Life lessons at 100 mph

Perusing the daily newspapers a couple of weeks back, my eyes could not avoid the pictures of the aftermath of a fatal car crash Saturday night, Sept. 30, in South Seattle. Four young men, driving at speeds approaching 100 miles an hour, died when their car flipped and skidded more than a block.

My mind was dragged (unwillingly) back to my sophomore year in high school, when our entire class was bused to an auto wrecking yard in central Cincinnati to view the wreckage of a classmate's car.

He, too, had been driving at high speed, lost control of the car and was fatally injured.

The priests, good old-fashioned hell-and-brimstone Franciscans, were practical religious folk. Instead of a long lecture-which they (rightly, I believe) thought would be ignored-they offered us a view of our possible future if we drove recklessly and too fast.

I would like to say that their grisly show-and-tell worked. Nevertheless, three more of my classmates died the same way before we graduated, and one, a pretty good friend, died alone in his car late one night the summer after we young, working-class tyros almost unanimously entered the working world.

I was just lucky, I guess. I didn't drive very fast, a combination of fear and an old beater car that wouldn't travel comfortably above 75. But I rode with friends who buried the needle at 120 more than once.

Cars, we forget as we age, were once for more than show. The car meant freedom, and driving at high speed was somehow connected to our burgeoning, if pathetic, young manhood.

Fast forward 20 years. My two lovely daughters are leaving our Queen Anne apartment on dates with young boys with cars. To say I didn't wait nervously on more than one night for them to return, still prettily intact, would be a lie.

If anything, I was more fearful for them than for myself.

My grandsons are both turning 10 this week, 10 days apart, and so far neither has asked for anything faster than a skateboard.

But the fear, I'm sure, is there, waiting to reemerge and tighten my stomach with dire anticipation.

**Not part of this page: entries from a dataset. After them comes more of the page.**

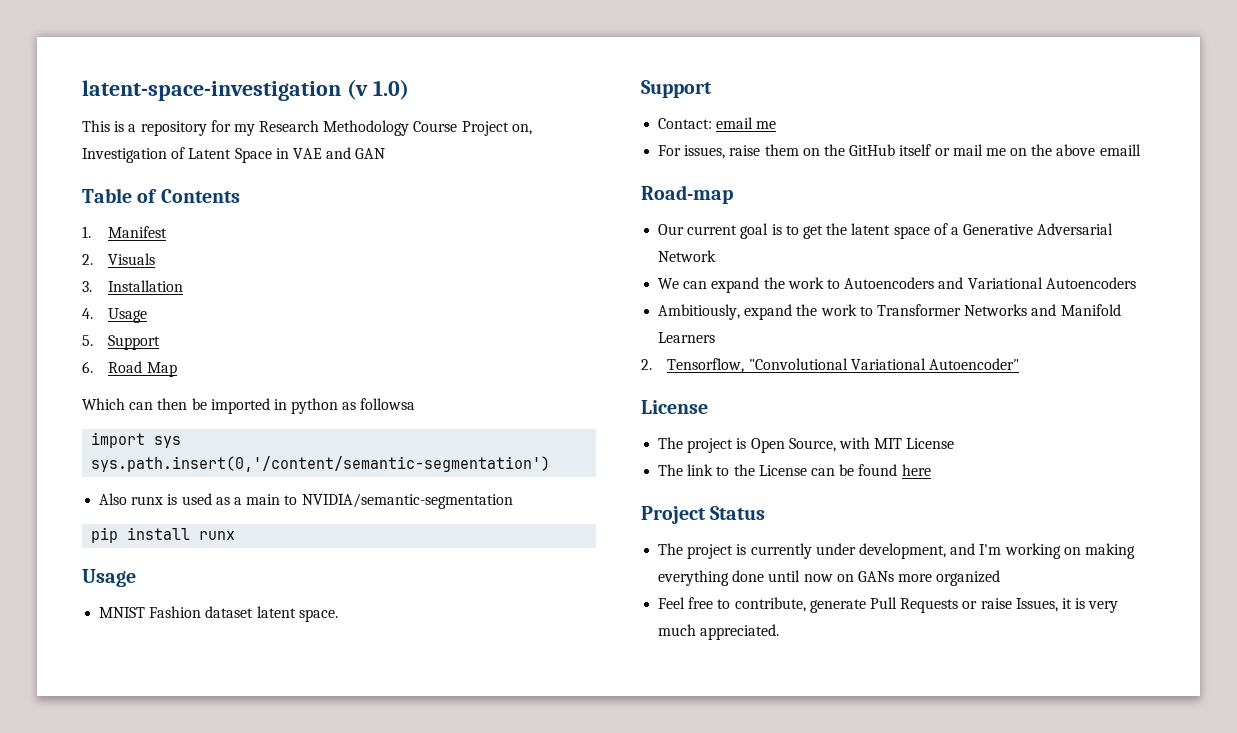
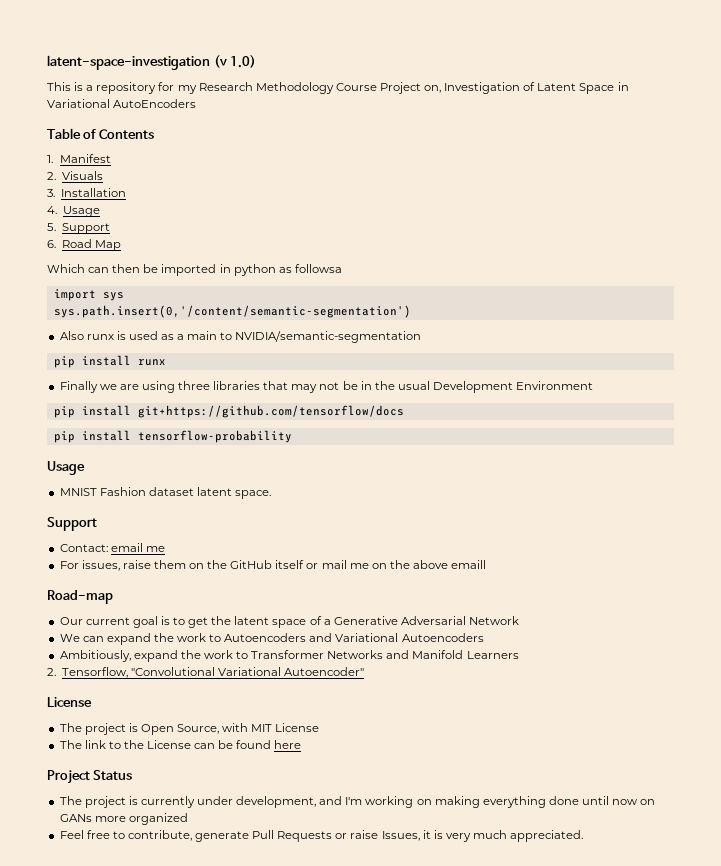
- This is a repository for my Research Methodology Course Project on, Investigation of Latent Space in VAE and GAN
+ This is a repository for my Research Methodology Course Project on, Investigation of Latent Space in Variational AutoEncoders
+ Finally we are using three libraries that may not be in the usual Development Environment
+ pip install git+https://github.com/tensorflow/docs
+ pip install tensorflow-probability

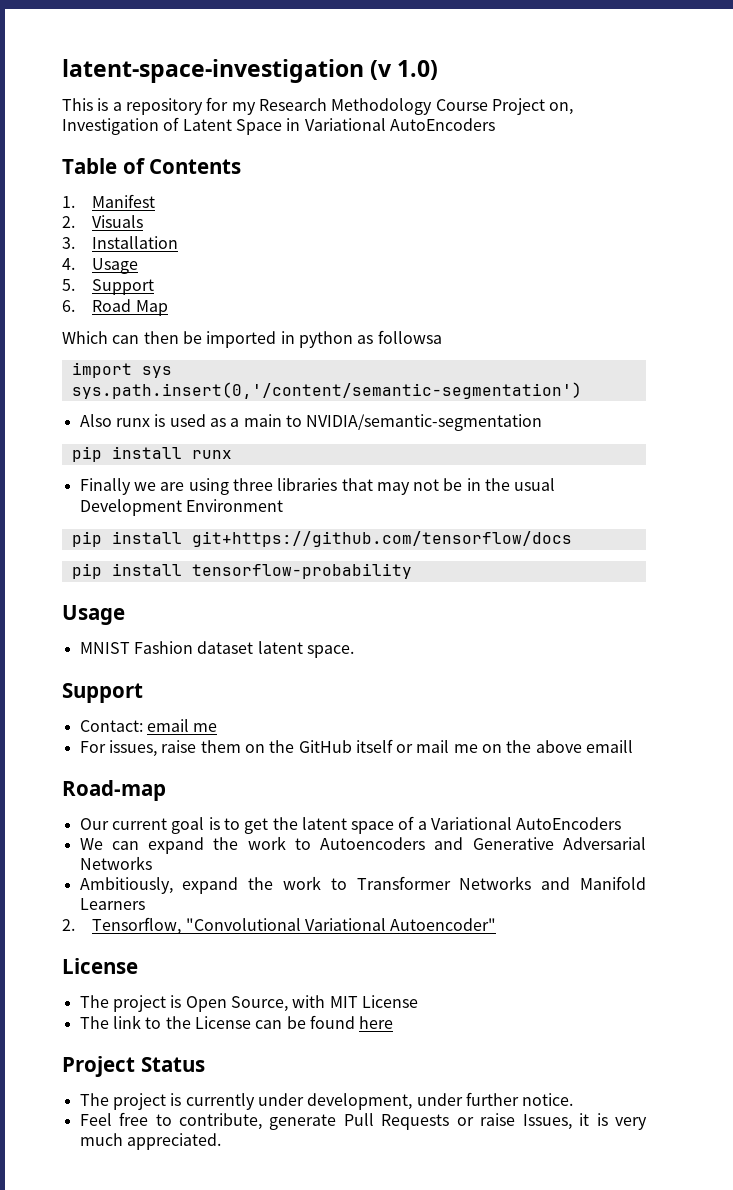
- Our current goal is to get the latent space of a Generative Adversarial Network
+ Our current goal is to get the latent space of a Variational AutoEncoders
- We can expand the work to Autoencoders and Variational Autoencoders
+ We can expand the work to Autoencoders and Generative Adversarial Networks
- The project is currently under development, and I'm working on making everything done until now on GANs more organized
+ The project is currently under development, under further notice.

Sometimes, nowadays, reading the newspaper, I truly see why some old folks are convinced life is a circle, deadly for some, sweetly alive for others. If you have teenagers right now revving up a car outside your window, you have my sympathetic understanding.

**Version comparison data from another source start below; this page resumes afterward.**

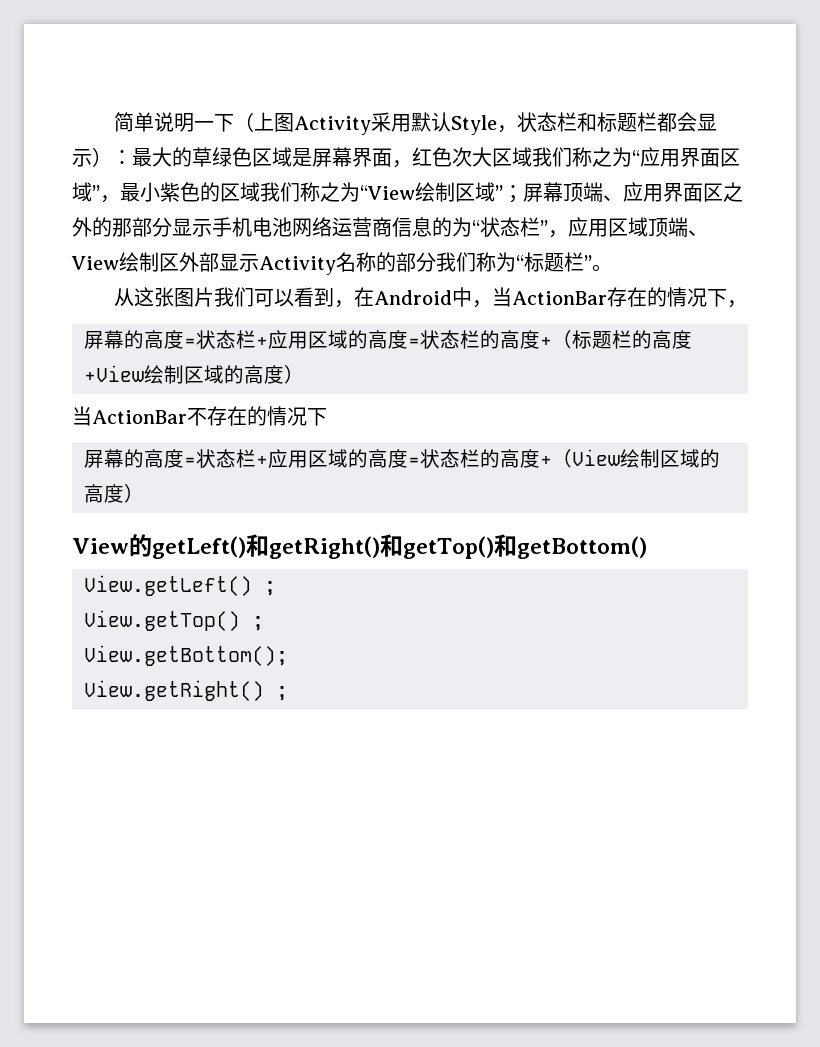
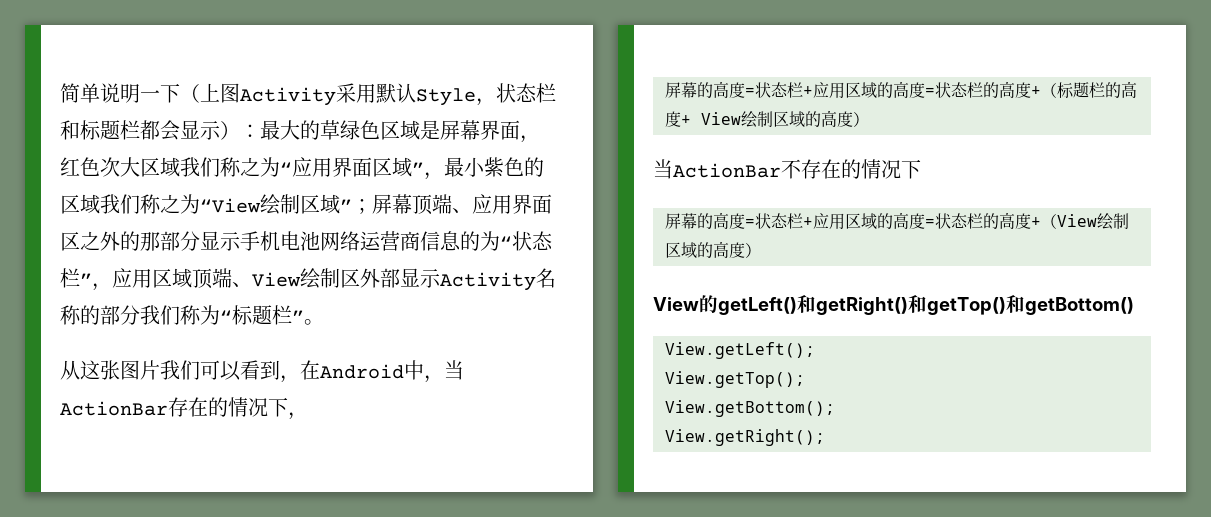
- 屏幕的高度=状态栏+应用区域的高度=状态栏的高度+（标题栏的高度+View绘制区域的高度）
+ 屏幕的高度=状态栏+应用区域的高度=状态栏的高度+（标题栏的高度+ View绘制区域的高度）
- View.getLeft() ;
- View.getTop() ;
+ View.getLeft();
+ View.getTop();
- View.getRight() ;
+ View.getRight();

ANOTHER THING THAT SEEMS TO ENDLESSLY REPEAT ITSELF is the fall from grace of allegedly conservative legislators and generals who preach morality with one hand and perform what some folks would call obscenities with the other.

I'm speaking, of course, of Rep. Mark Foley, the Florida Republican who was allowed to remain in charge of a Congressional committee formed to protect abused and exploited children, after his bosses learned that he allegedly had been cybernetically abusing a gaggle of underage Congressional pages for years.

It's almost as if Foley's alleged congressional party leaders were mocking the plight of abused youth they swore to protect. If they were worried about losing Foley's vote, why didn't they transfer him to a committee investigating farm abuses or something?

To leave him in a position of legal and moral authority over the very segment of the population he wanted to abuse in his private life is worse than sick. It is perverted. The so-called good people of the far-right-dominated Republican Party need to fire House Speaker Dennis Hastert, who has admitted he knew of Foley's "difficulties."

Somehow it never changes. Just like the speeding teens who keep killing themselves in cars and trucks.

From General Walker-the right-wing hawk during the Vietnam war whose career ended after he allegedly approached a male undercover officer at a public restroom at the Lincoln Memorial-right on down to the benighted Foley-who is now claiming he, too, was abused as a child, as if that makes his offenses somewhat more palatable-I have learned it is wise to distrust those who preach a loud and restrictive morality.

I am against teen exploitation. But if Foley had been a quietly mediocre Congressman instead of a stridently "moral" one, I wouldn't write about him.

If I had a pulpit for teenagers, I would say three things for sure: Don't drive 40 miles per hour over the speed limit, don't drink and drive and never trust a tight-faced man who is sure he knows what is right sexually for you and every other young male on the planet.

Perversion may be a sin, but false moralistic piety and its abuses cause far more harm.

Dennis Wilken is a freelance writer living in Queen Anne. He can be reached at[[In-content Ad]]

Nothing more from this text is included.